«Страшный и жестокий был огонь; несколько раз брали у меня батарею, но я ее отбирал обратно. Шесть часов продолжалось сие сражение в виду целой армии, и ночью велено мне было оставить батарею и присоединиться на позицию к армии. В сем-то сражении потерял я почти всех своих бригадных шефов, штаб— и обер-офицеров <…> Накануне сего сражения дали мне 4000 рекрутов для наполнения дивизии; я имел во фронте 6000, а вышел с тремя. Князь Багратион отдал мне приказом благодарность и сказал: „Я тебя поберегу“».
Начальник артиллерии 3-го кавалерийского корпуса полковник Любен Гриуа:
«После дождливой, холодной ночи 6 сентября был прекрасный день, и мы могли обстоятельно рассмотреть неприятельский лагерь, весь освещенный ярким солнцем. С утра я отправился на захваченный накануне редут. Множество лежавших кучами трупов свидетельствовало об энергичном сопротивлении и об усилиях наших солдат. Парапеты были во многих местах разрушены нашими пушками; русские орудия сзади были сброшены с лафетов и опрокинуты; артиллеристы, обслуживавшие их, лежали тут же мертвые. Особенно много убитых было во рвах и на внутренней стороне валов. На наружной их стороне лежали трупы французских солдат, которых во время приступа погибло еще больше, чем русских гренадер на противоположном конце вала, куда они несколько раз пытались взобраться, после того как мы заняли редут».
Капитан Эжен Лабом, инженер-географ из корпуса Эжена де Богарне:
«На другой день, делая смотр 61-му полку, наиболее пострадавшему, император спросил полковника, куда он девал один из своих батальонов. „Государь, — было ответом, — он в редуте“».
В самом деле, 61-й полк полковника Буржа, состоявший из пяти батальонов, потерял 13 офицеров и 272 солдата, а, например, 111-й полк полковника Жюйе — 19 офицеров и 793 солдата.
25 Августа
(6 Сентября)
День накануне сражения
25 августа (6 сентября) 1812 года обе армии употребили на подготовку к решающему сражению.
Удивительно, но находятся и иные утверждения.
Генерал А. П. Ермолов:
«25-го августа армии в полном бездействии обозревали одна другую».
Естественно, определение «в полном бездействии» никуда не годится.

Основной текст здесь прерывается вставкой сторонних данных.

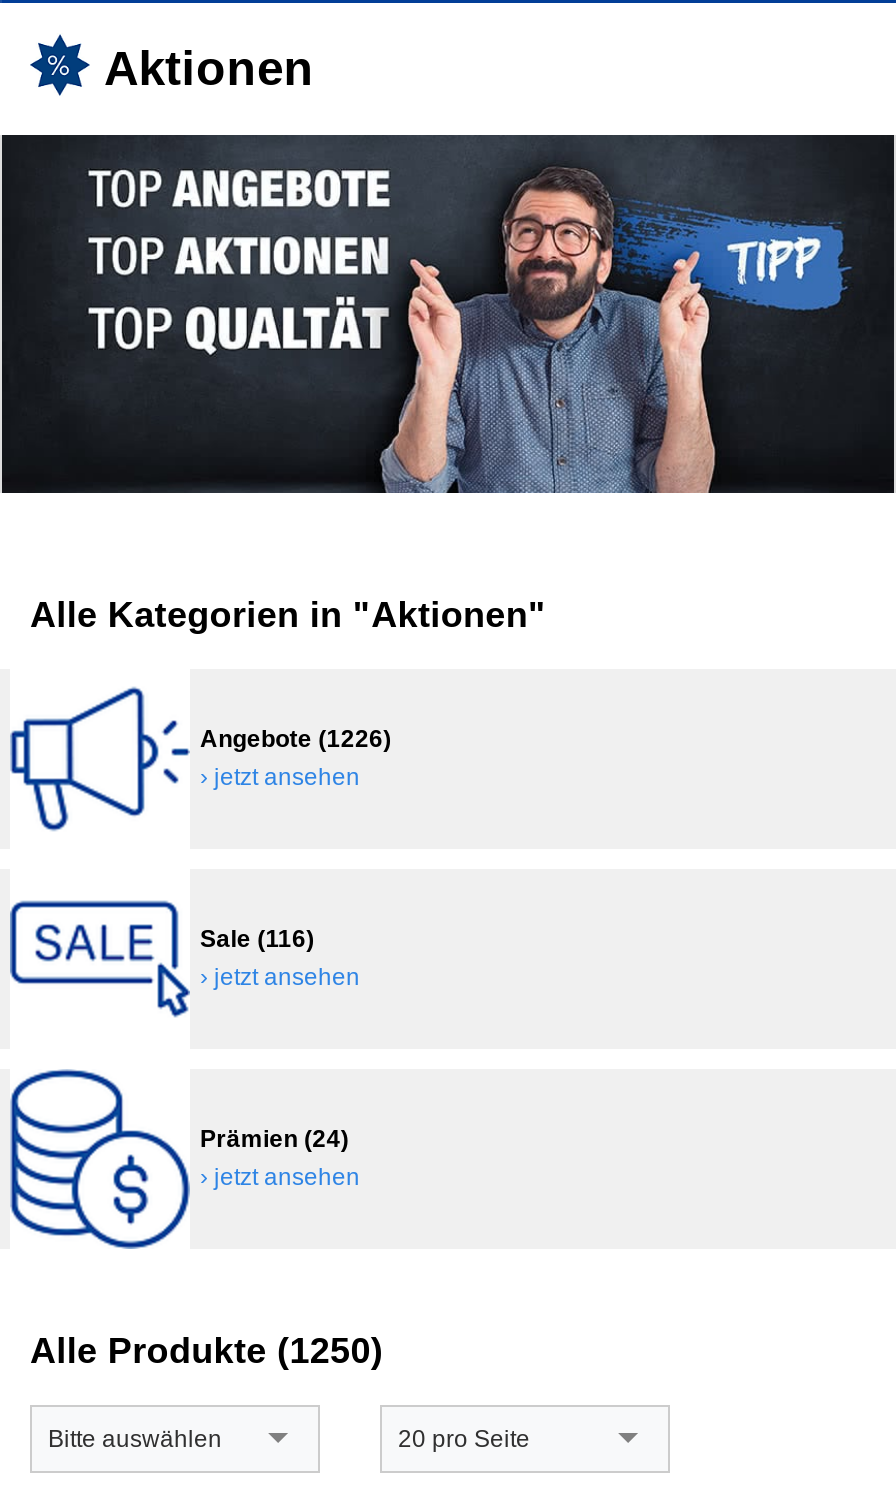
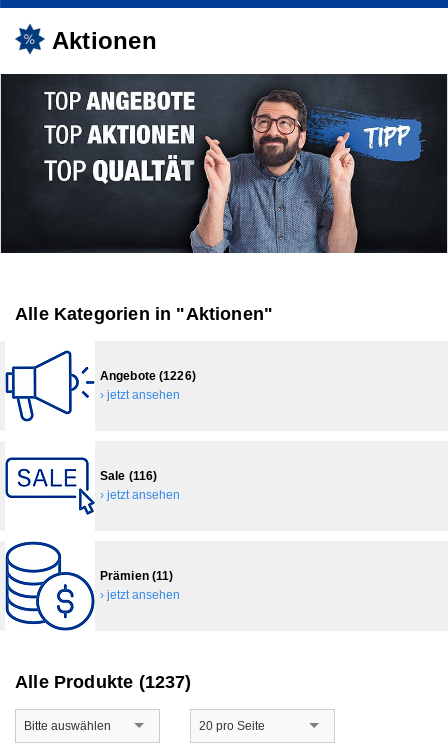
[200,1125,349,1153] Prämien (24) -> [100,569,174,583] Prämien (11)
[30,1331,383,1371] Alle Produkte (1250) -> [15,672,192,692] Alle Produkte (1237)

Британский генерал Роберт Вильсон:
«День <…> прошел во взаимных приготовлениях к сражению, каковое, возможно, должно было решить судьбу не только России и самого захватчика, но и всей Европы».
Конечно же, британский наблюдатель при русском главном штабе прав. День перед генеральным сражением просто обязан проходить «во взаимных приготовлениях».
Наполеон в сопровождении генералов и маршалов целый день объезжал позиции и всматривался через подзорную трубу в расположение русских. Он боялся, как бы они опять не ускользнули от него, как это было под Витебском, под Смоленском и в других местах.
Опасались этого и многие другие.
Обер-офицер лейб-гвардии кирасирского полка. Худ. Краузе, 1810-е гг. Бумага, акварель
Полковник Жан-Жак Пеле-Клозо:
«Все боялись не найти назавтра неприятеля на позиции».
Командир батальона 3-го (вестфальского) линейного полка Фридрих-Вильгельм фон Лоссберг:
«Мои пожелания заключаются в том, чтобы Кутузов оставался постоянным и не повторял бы действий своего предшественника».
Конечно, вестфальцы не рвались в бой, но и они мечтали о генеральном сражении, которое, как все были уверены, раз и навсегда положит конец этой затянувшейся войне. В победе никто не сомневался, а она должна была доставить изобилие, спокойные квартиры, а потом и скорое возвращение на родину…
Полковник Марселен де Марбо:
«6 сентября император приказал объявить, что на следующий день состоится большое сражение. Армия с радостью ожидала этого великого дня, надеясь, что он положит конец ее трудностям, потому что уже целый месяц войска не получали ни нормальной пищи, ни снаряжения. Каждый жил как мог».
Чтобы еще больше воодушевить свои войска, Наполеон приказал выставить напоказ присланный ему накануне портрет его сына — двухлетнего Римского короля. Этот портрет работы художника Жерара доставил Луи де Боссе, один из дворцовых префектов Наполеона, прибывший из Парижа. Помимо этого, он привез Наполеону письма от императрицы Марии-Луизы.
Полковник Жан-Жак Пеле-Клозо:
«Поглядев на этот портрет глазами отца, он [Наполеон. — Авт.] обратил его к толпе окружавших его офицеров и выставил на несколько часов для жадных взоров армии. Вскоре более важные заботы потребовали внимания императора, взволнованного этими живыми ощущениями».
Войска встретили портрет и Наполеона, объезжавшего войска, с восторгом.